As far as where we place attention and hot-spots, I think the areas where we’ve made acquisitions are clearly a place of focus. I’ll highlight two specific to healthcare.
The first is interoperability. And that would be within federal healthcare, within commercial healthcare and between the two. The integration of complex data, making it usable in mission critical situations where lives are at stake is really a hallmark of Harris.
In the government sector, we’re playing a key role in establishing a framework for safely sharing critical patient information where and when it’s needed – at the federal level and in states across the country. On the commercial side, our Carefx interoperability platform takes the huge volume of patient data and makes it viewable, understandable and actionable for the care provider. It is in use at over 600 hospitals in the United States, and we expect that number to grow.
A second focus area is the VA and DoD who were early pioneers of electronic health records and using information technology to enable their missions. They built government specific solutions because no others were available.
Now the commercial marketplace has caught up. The VA and the DoD have both stated their existing systems are in need of modernization and integration.

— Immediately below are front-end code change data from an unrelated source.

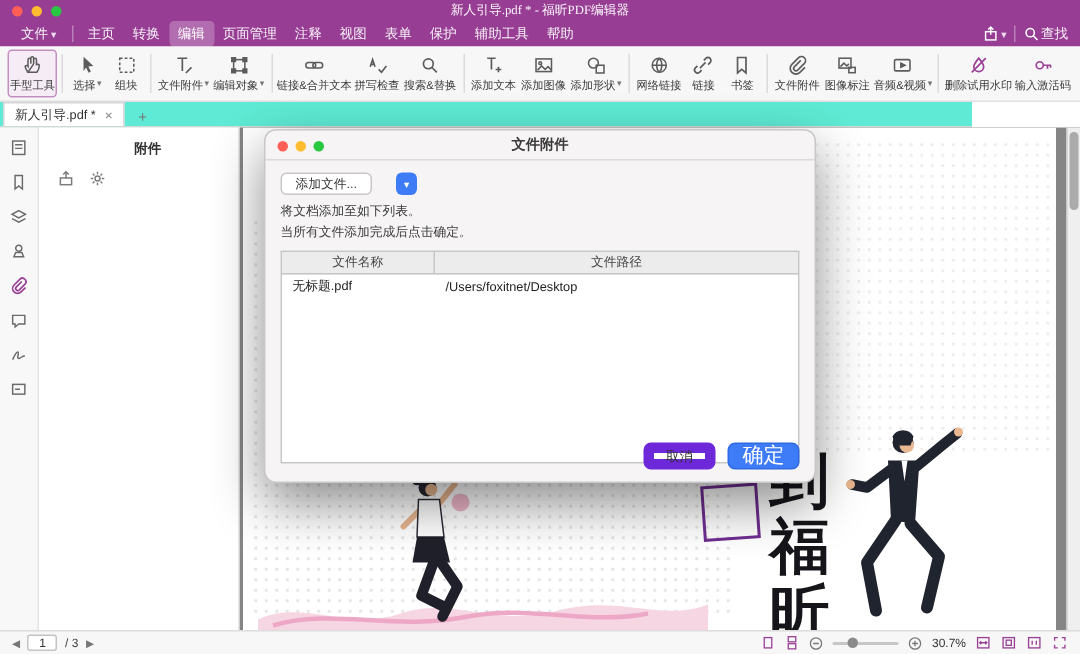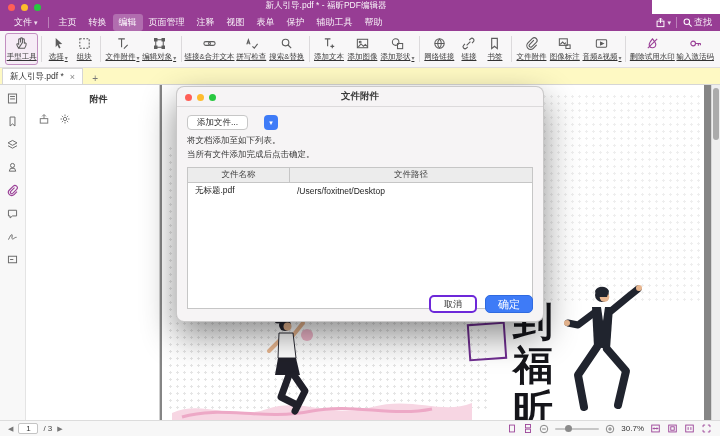"新人引导.pdf * - 福昕PDF编辑器" .titlebar { align-items: none -> center; font-family: none -> Liberation Serif, serif; width: 652px -> 720px }
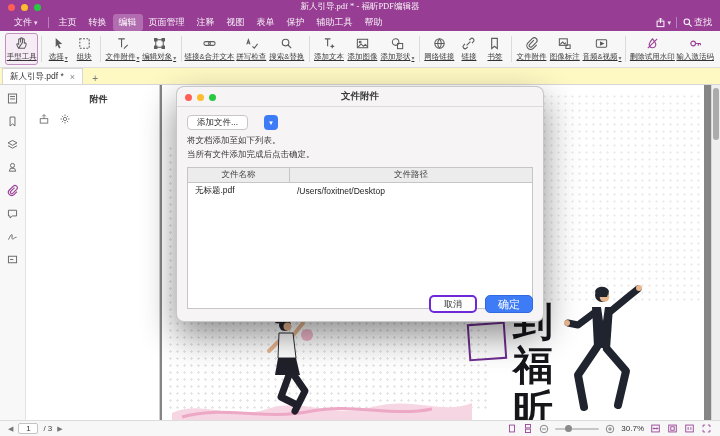"手型工具" .tlabel-row { align-items: center -> none; text-decoration: underline -> none }
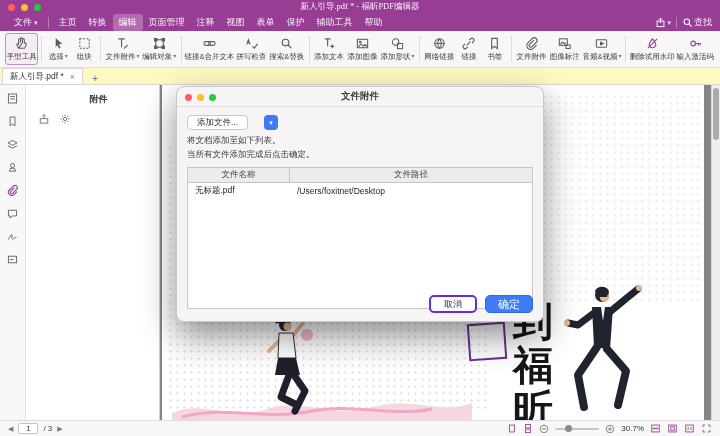"新人引导.pdf *" .tabbar { background: #fef9c3 -> #5eead4; width: 720px -> 648px }
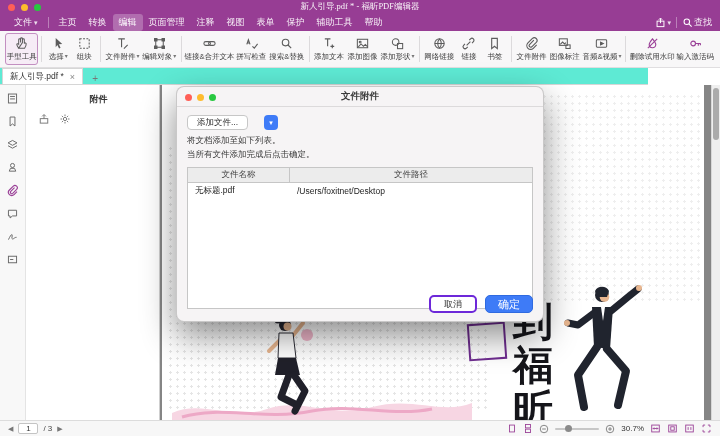"取消" .btn-cancel { border: 2px solid #6d28d9 -> 7px solid #6d28d9 }
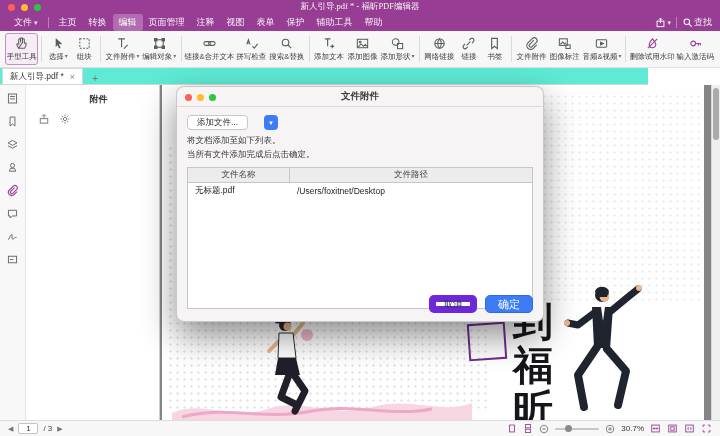"确定" .btn-ok { font-size: 11px -> 14px }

Bringing best of breed commercial solutions to the federal government, having the domain knowledge of the legacy systems, the data in them and how they’re used and being able to integrate commercial solutions is something I think can provide value to the government.
We’re doing that in the VA currently for revenue cycle management and surgery work-flow. I believe that there are similar opportunities in other administrative and clinical domains and in other agencies.